Die Illyrer sind ein, zugegeben historisch etwas romantisiertes und in der neueren Zeit auch in ihrer Bedeutung missbrauchtes Volk, das irgendwann 2000 bis 600 vor Christus in den Gegenden des heutigen Nord-Mazedoniens, Montenegros, Albaniens, Bosniens und die kroatische Küste entlang gelebt hat. Direkte Nachbarn waren unter anderem die deutlich bekannteren Stämme der Kelten oder der Thraker. Viel weiß man nicht, es gibt wenig archäologische Funde. Was man weiß ist, dass die Bezeichnung Illyrer wahrscheinlich wie die Bezeichnung Germanen eher ein Sammelbegriff erst griechischer Chronisten und später römischer Besatzer ist. Spätestens die Römer manifestierten dies mit der Provinz Illyricum, später geteilt in Ilyricum Inferior und Superior, die Reichsreform Diokletians teilte die Präfektur noch einmal in die Unterprovinzen Noricum, Pannonia, Valeria, Savia, Dalmatia und Dacia (manche Regionsbezeichnungen haben sich bis heute ja gehalten). Tatsächlich subsummieren sich unter dem Begriff der Illyrer also eine ganze Menge an Stämmen und Völkern, eine genaue Zuordnung gestaltet sich mangels faktischer historischer Nachweise und Funde schwierig. Wie immer, wenn die Geschichte Platz für Interpretation und Spekulation bietet, mussten die Illyrer in der neueren Zeit immer wieder mal nationalen Bestrebungen als Identifikationspunkt dienen, aber auch Partyreihen und Festivals oder Streetwear-Marken beziehen sich zumindest namensschöpferisch im Sinne von „Balkan“ auf sie. In Albanien zum Beispiel sind illyrische Namen relativ weit verbreitet, ursächlich dafür ist aber die Zeit des kommunistische Regimes, welches christliche und muslimische Namen schlicht und ergreifend ablehnte. Eine historisch nachvollziehbare Stringenz in der Nutzung illyrischer Namen gibt es in Albanien nicht.

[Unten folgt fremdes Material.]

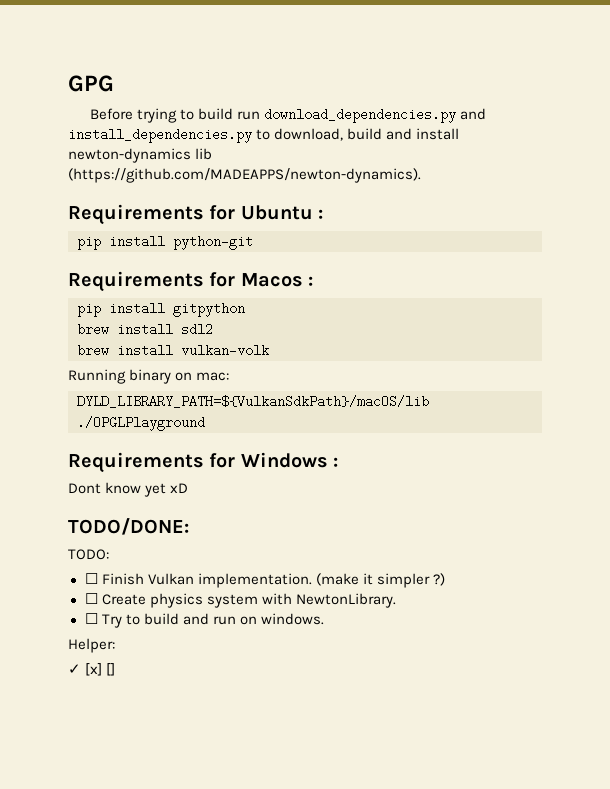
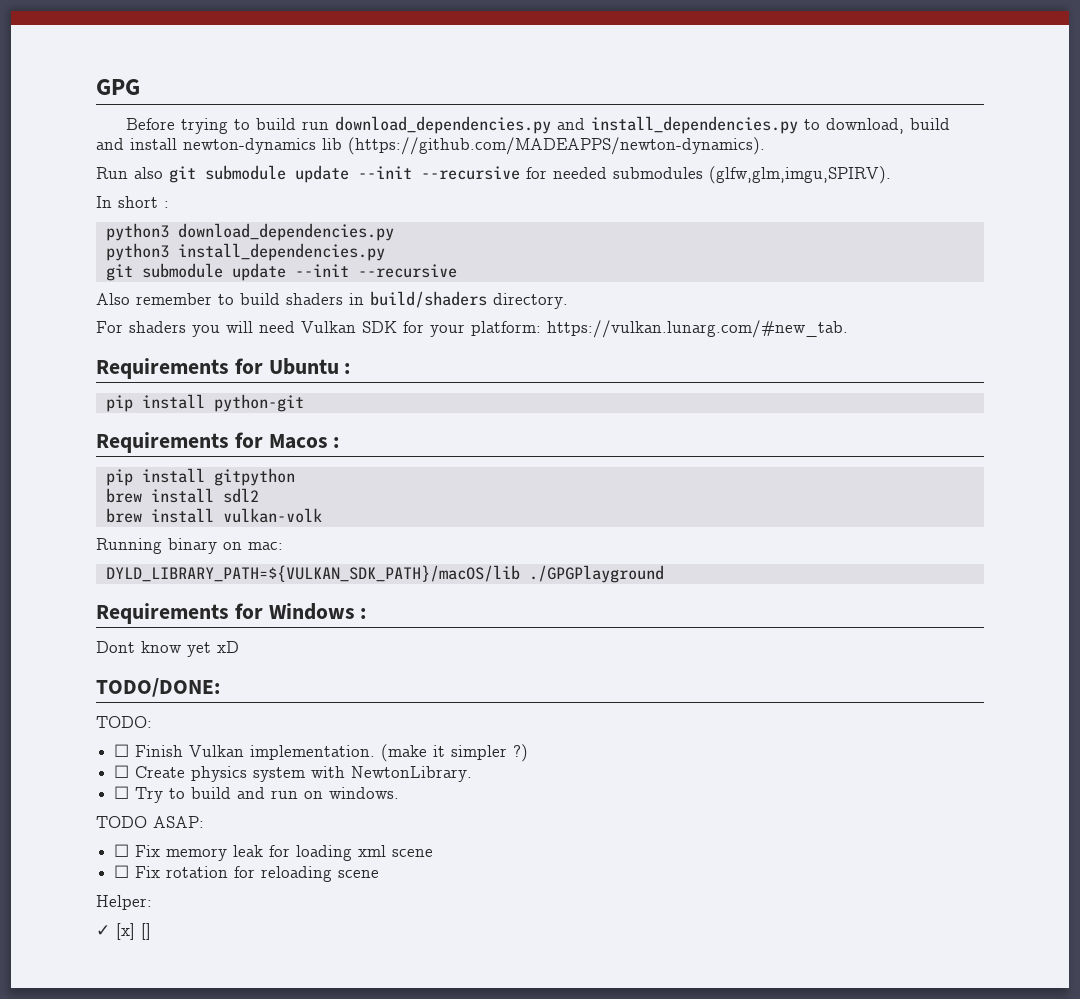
+ Run also git submodule update --init --recursive for needed submodules (glfw,glm,imgu,SPIRV).
+ In short :
+ python3 download_dependencies.py
+ python3 install_dependencies.py
+ git submodule update --init --recursive
+ Also remember to build shaders in build/shaders directory.
+ For shaders you will need Vulkan SDK for your platform: https://vulkan.lunarg.com/#new_tab.
- DYLD_LIBRARY_PATH=${VulkanSdkPath}/macOS/lib ./OPGLPlayground
+ DYLD_LIBRARY_PATH=${VULKAN_SDK_PATH}/macOS/lib ./GPGPlayground
+ TODO ASAP:
+ ☐ Fix memory leak for loading xml scene
+ ☐ Fix rotation for reloading scene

Unterm Strich wird das aber keine Tour auf den Spuren Illyriens, dafür gibt es diese Spuren im Prinzip nicht mehr. Es wird eine Tour auf dem historischen Gebiet der Illyrer, andere antike Völker und ihre Hinterlassenschaften sowie die neuere Geschichte werden wahrscheinlich prägender sein. Und trotzdem schien der Name passend. Deswegen geht es in wenigen Tagen los, auf die Illyrian 2023.